Parents, living in such tough conditions, will do most anything (including abandoning their children) to get them into the good life inside the wall. While this splitting of the family seems foreign to us, it’s not all that different than some choices people make here in America to get their children into the best schools and programs. Once inside the wall, children have very little incentive to reintegrate back into their community as young adults to help make it better. A type of reverse discrimination can develop, where kids living in the children’s home actually begin to look down on children living in the community. Finally, when a first world children’s facility is developed, the chance of the third world, local church ever really being able to own and operate it is but a pipe dream. It’s easier to make payments on a Ford Escort than an Escalade. The fate of a Cadillac facility is to exist in perpetuity on First World aid, zapping incentive and fostering entitlement.
Such was the conversation I had recently with a Godly lady I had the privilege of serving with in Haiti. She shared with me that she was really bothered by living conditions on the villages we visited, right down to the rudimentary tools used to give the children hair cuts. She understood the children weren’t burdened with our first-world expectations. She also realized this is a slippery slope. First electric hair clippers, then maybe air conditioning, indoor plumbing, tile floors, English classes, and violin lessons. All seem good…until we realize, we’re now playing Leapfrog — the dangerous kind.
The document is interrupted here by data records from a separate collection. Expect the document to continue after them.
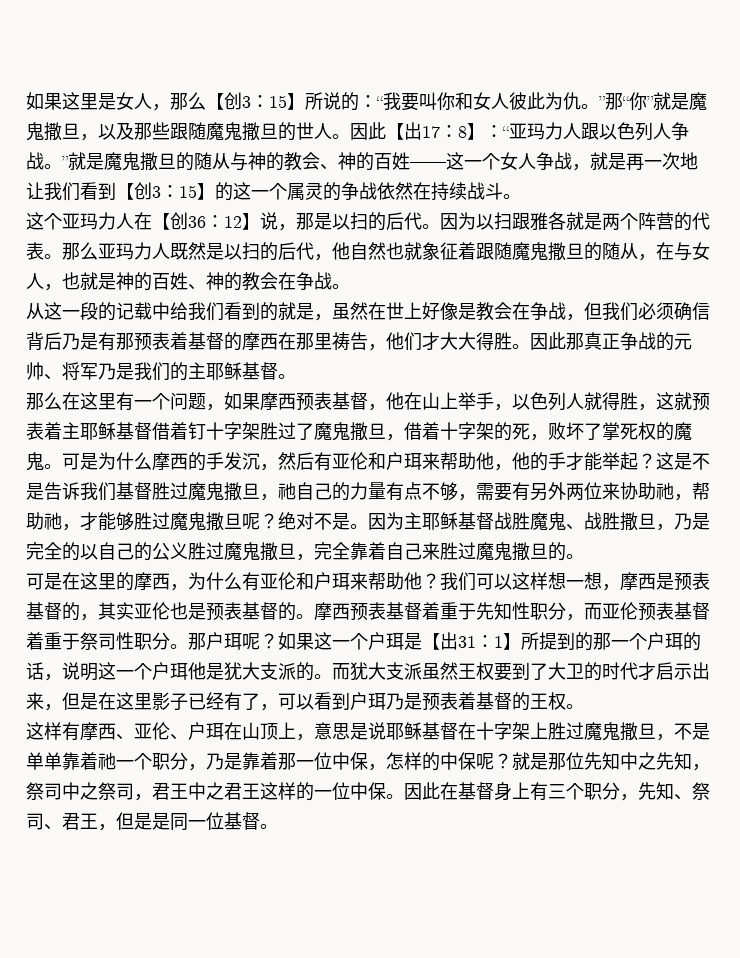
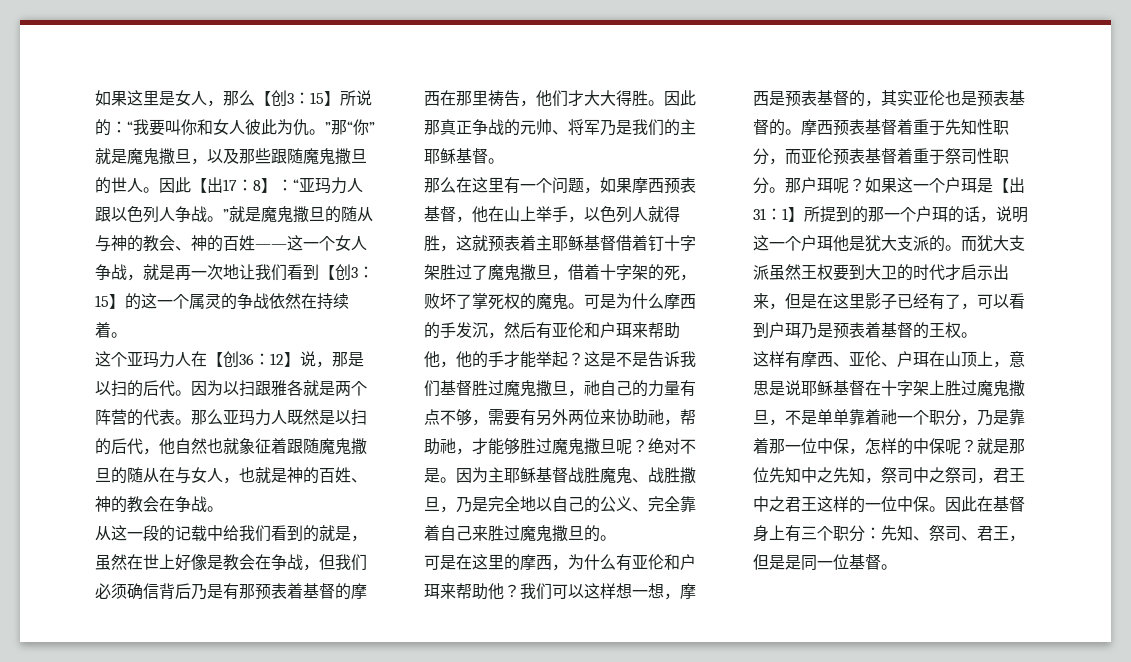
- 因此【出17：8】：“亚玛力人跟以色列人争战。”就是魔鬼撒旦的随从与神的教会、神的百姓——这一个女人争战，就是再一次地让我们看到【创3：15】的这一个属灵的争战依然在持续战斗。
+ 因此【出17：8】：“亚玛力人跟以色列人争战。”就是魔鬼撒旦的随从与神的教会、神的百姓——这一个女人争战，就是再一次地让我们看到【创3：15】的这一个属灵的争战依然在持续着。
- 那么亚玛力人既然是以扫的后代，他自然也就象征着跟随魔鬼撒旦的随从，在与女人，也就是神的百姓、神的教会在争战。
+ 那么亚玛力人既然是以扫的后代，他自然也就象征着跟随魔鬼撒旦的随从在与女人，也就是神的百姓、神的教会在争战。
- 因为主耶稣基督战胜魔鬼、战胜撒旦，乃是完全的以自己的公义胜过魔鬼撒旦，完全靠着自己来胜过魔鬼撒旦的。
+ 因为主耶稣基督战胜魔鬼、战胜撒旦，乃是完全地以自己的公义、完全靠着自己来胜过魔鬼撒旦的。
- 而犹大支派虽然王权要到了大卫的时代才启示出来，但是在这里影子已经有了，可以看到户珥乃是预表着基督的王权。
+ 而犹大支派虽然王权要到大卫的时代才启示出来，但是在这里影子已经有了，可以看到户珥乃是预表着基督的王权。
- 因此在基督身上有三个职分，先知、祭司、君王，但是是同一位基督。
+ 因此在基督身上有三个职分：先知、祭司、君王，但是是同一位基督。

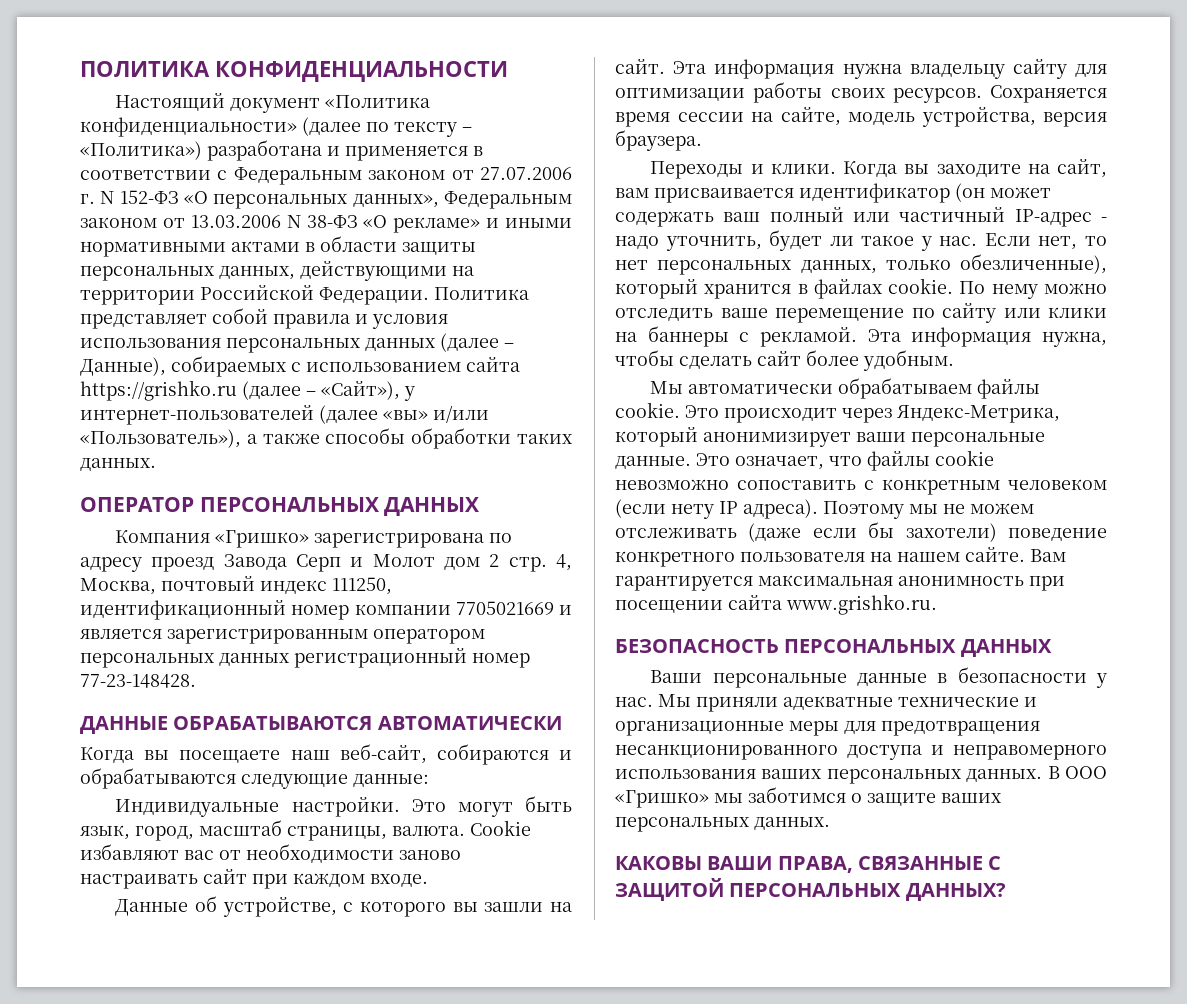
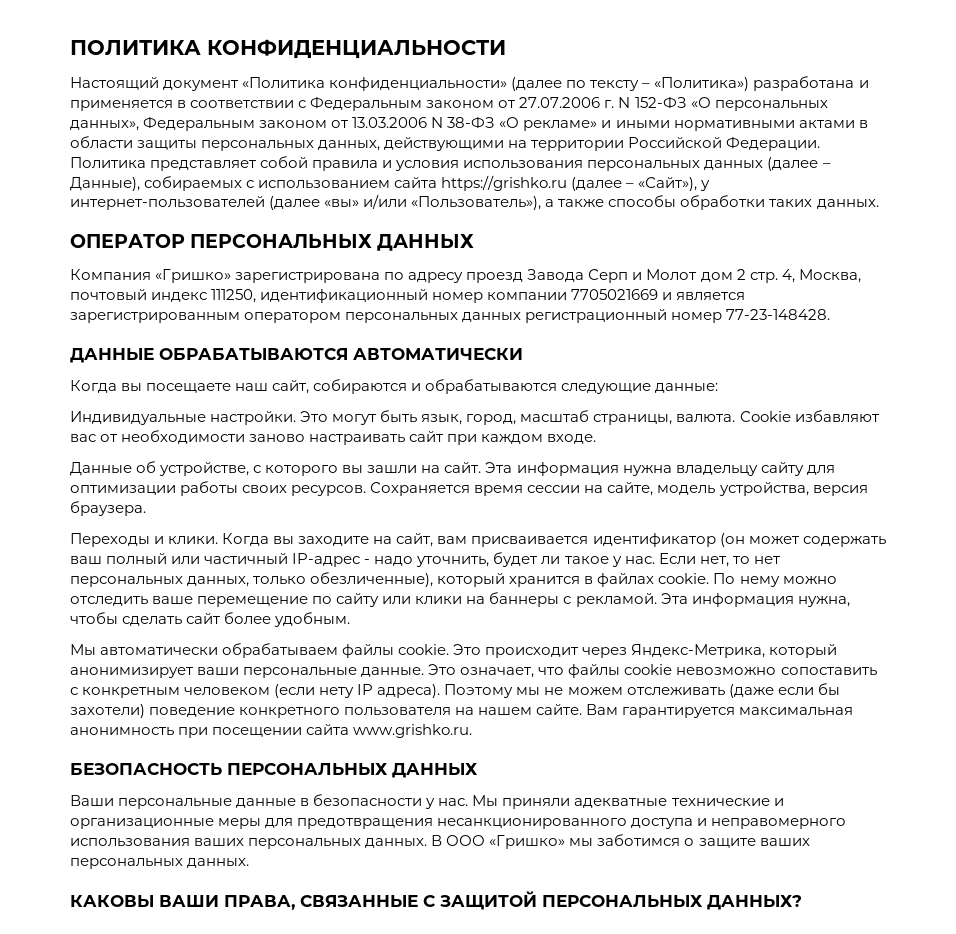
- Когда вы посещаете наш веб-сайт, собираются и обрабатываются следующие данные:
+ Когда вы посещаете наш сайт, собираются и обрабатываются следующие данные:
Coming alongside the local church; letting them lead; expanding their capacity to care for orphaned and abandoned children; providing shelter, education, and care at culturally-relevant standards; creating jobs, sharing the Gospel, and trusting God for the results….that’s His Call for GO Project. It’s actually much harder than playing Leapfrog and change appears to come more slowly, but we believe it is a lasting change – the eternal kind.